(EXTRACTED ENTRIES begins)
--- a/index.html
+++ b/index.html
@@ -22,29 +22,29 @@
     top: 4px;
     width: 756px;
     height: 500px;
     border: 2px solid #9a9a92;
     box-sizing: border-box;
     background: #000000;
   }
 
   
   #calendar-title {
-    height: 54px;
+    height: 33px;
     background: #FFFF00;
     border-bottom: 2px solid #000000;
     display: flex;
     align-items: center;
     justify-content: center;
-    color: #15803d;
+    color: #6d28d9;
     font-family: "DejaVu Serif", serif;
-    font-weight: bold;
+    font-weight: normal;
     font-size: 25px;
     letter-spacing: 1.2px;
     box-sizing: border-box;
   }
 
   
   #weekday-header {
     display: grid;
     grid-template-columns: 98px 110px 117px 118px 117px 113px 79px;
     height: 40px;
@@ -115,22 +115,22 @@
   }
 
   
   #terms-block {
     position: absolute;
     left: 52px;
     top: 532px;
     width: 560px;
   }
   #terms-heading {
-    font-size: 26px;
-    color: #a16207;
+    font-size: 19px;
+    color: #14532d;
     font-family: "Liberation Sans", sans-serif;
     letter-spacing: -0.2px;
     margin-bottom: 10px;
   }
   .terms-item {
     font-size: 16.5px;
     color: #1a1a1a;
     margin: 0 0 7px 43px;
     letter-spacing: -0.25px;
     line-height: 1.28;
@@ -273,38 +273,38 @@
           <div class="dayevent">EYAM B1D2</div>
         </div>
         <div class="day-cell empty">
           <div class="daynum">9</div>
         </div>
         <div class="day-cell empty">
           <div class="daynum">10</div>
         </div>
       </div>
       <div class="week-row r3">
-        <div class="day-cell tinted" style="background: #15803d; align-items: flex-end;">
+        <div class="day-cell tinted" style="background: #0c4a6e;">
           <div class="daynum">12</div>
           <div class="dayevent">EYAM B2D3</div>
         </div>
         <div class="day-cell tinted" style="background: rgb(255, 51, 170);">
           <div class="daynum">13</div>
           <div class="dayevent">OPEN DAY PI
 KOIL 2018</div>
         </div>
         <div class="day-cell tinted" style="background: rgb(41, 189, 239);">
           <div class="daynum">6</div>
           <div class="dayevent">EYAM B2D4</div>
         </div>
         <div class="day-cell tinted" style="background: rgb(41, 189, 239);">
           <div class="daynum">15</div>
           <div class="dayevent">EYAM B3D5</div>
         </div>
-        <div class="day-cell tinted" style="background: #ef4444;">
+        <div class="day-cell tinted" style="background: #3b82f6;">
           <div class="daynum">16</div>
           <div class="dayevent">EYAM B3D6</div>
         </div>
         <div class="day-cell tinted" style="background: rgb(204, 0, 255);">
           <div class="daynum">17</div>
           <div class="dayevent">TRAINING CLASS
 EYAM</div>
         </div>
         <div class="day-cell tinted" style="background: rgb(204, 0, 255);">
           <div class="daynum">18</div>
(EXTRACTED ENTRIES ends)
Copy out the data exactly as it stands, leaving nothing out.

* RESPONSE
--- a/index.html
+++ b/index.html
@@ -22,29 +22,29 @@
     top: 4px;
     width: 756px;
     height: 500px;
     border: 2px solid #9a9a92;
     box-sizing: border-box;
     background: #000000;
   }
 
   
   #calendar-title {
-    height: 54px;
+    height: 33px;
     background: #FFFF00;
     border-bottom: 2px solid #000000;
     display: flex;
     align-items: center;
     justify-content: center;
-    color: #15803d;
+    color: #6d28d9;
     font-family: "DejaVu Serif", serif;
-    font-weight: bold;
+    font-weight: normal;
     font-size: 25px;
     letter-spacing: 1.2px;
     box-sizing: border-box;
   }
 
   
   #weekday-header {
     display: grid;
     grid-template-columns: 98px 110px 117px 118px 117px 113px 79px;
     height: 40px;
@@ -115,22 +115,22 @@
   }
 
   
   #terms-block {
     position: absolute;
     left: 52px;
     top: 532px;
     width: 560px;
   }
   #terms-heading {
-    font-size: 26px;
-    color: #a16207;
+    font-size: 19px;
+    color: #14532d;
     font-family: "Liberation Sans", sans-serif;
     letter-spacing: -0.2px;
     margin-bottom: 10px;
   }
   .terms-item {
     font-size: 16.5px;
     color: #1a1a1a;
     margin: 0 0 7px 43px;
     letter-spacing: -0.25px;
     line-height: 1.28;
@@ -273,38 +273,38 @@
           <div class="dayevent">EYAM B1D2</div>
         </div>
         <div class="day-cell empty">
           <div class="daynum">9</div>
         </div>
         <div class="day-cell empty">
           <div class="daynum">10</div>
         </div>
       </div>
       <div class="week-row r3">
-        <div class="day-cell tinted" style="background: #15803d; align-items: flex-end;">
+        <div class="day-cell tinted" style="background: #0c4a6e;">
           <div class="daynum">12</div>
           <div class="dayevent">EYAM B2D3</div>
         </div>
         <div class="day-cell tinted" style="background: rgb(255, 51, 170);">
           <div class="daynum">13</div>
           <div class="dayevent">OPEN DAY PI
 KOIL 2018</div>
         </div>
         <div class="day-cell tinted" style="background: rgb(41, 189, 239);">
           <div class="daynum">6</div>
           <div class="dayevent">EYAM B2D4</div>
         </div>
         <div class="day-cell tinted" style="background: rgb(41, 189, 239);">
           <div class="daynum">15</div>
           <div class="dayevent">EYAM B3D5</div>
         </div>
-        <div class="day-cell tinted" style="background: #ef4444;">
+        <div class="day-cell tinted" style="background: #3b82f6;">
           <div class="daynum">16</div>
           <div class="dayevent">EYAM B3D6</div>
         </div>
         <div class="day-cell tinted" style="background: rgb(204, 0, 255);">
           <div class="daynum">17</div>
           <div class="dayevent">TRAINING CLASS
 EYAM</div>
         </div>
         <div class="day-cell tinted" style="background: rgb(204, 0, 255);">
           <div class="daynum">18</div>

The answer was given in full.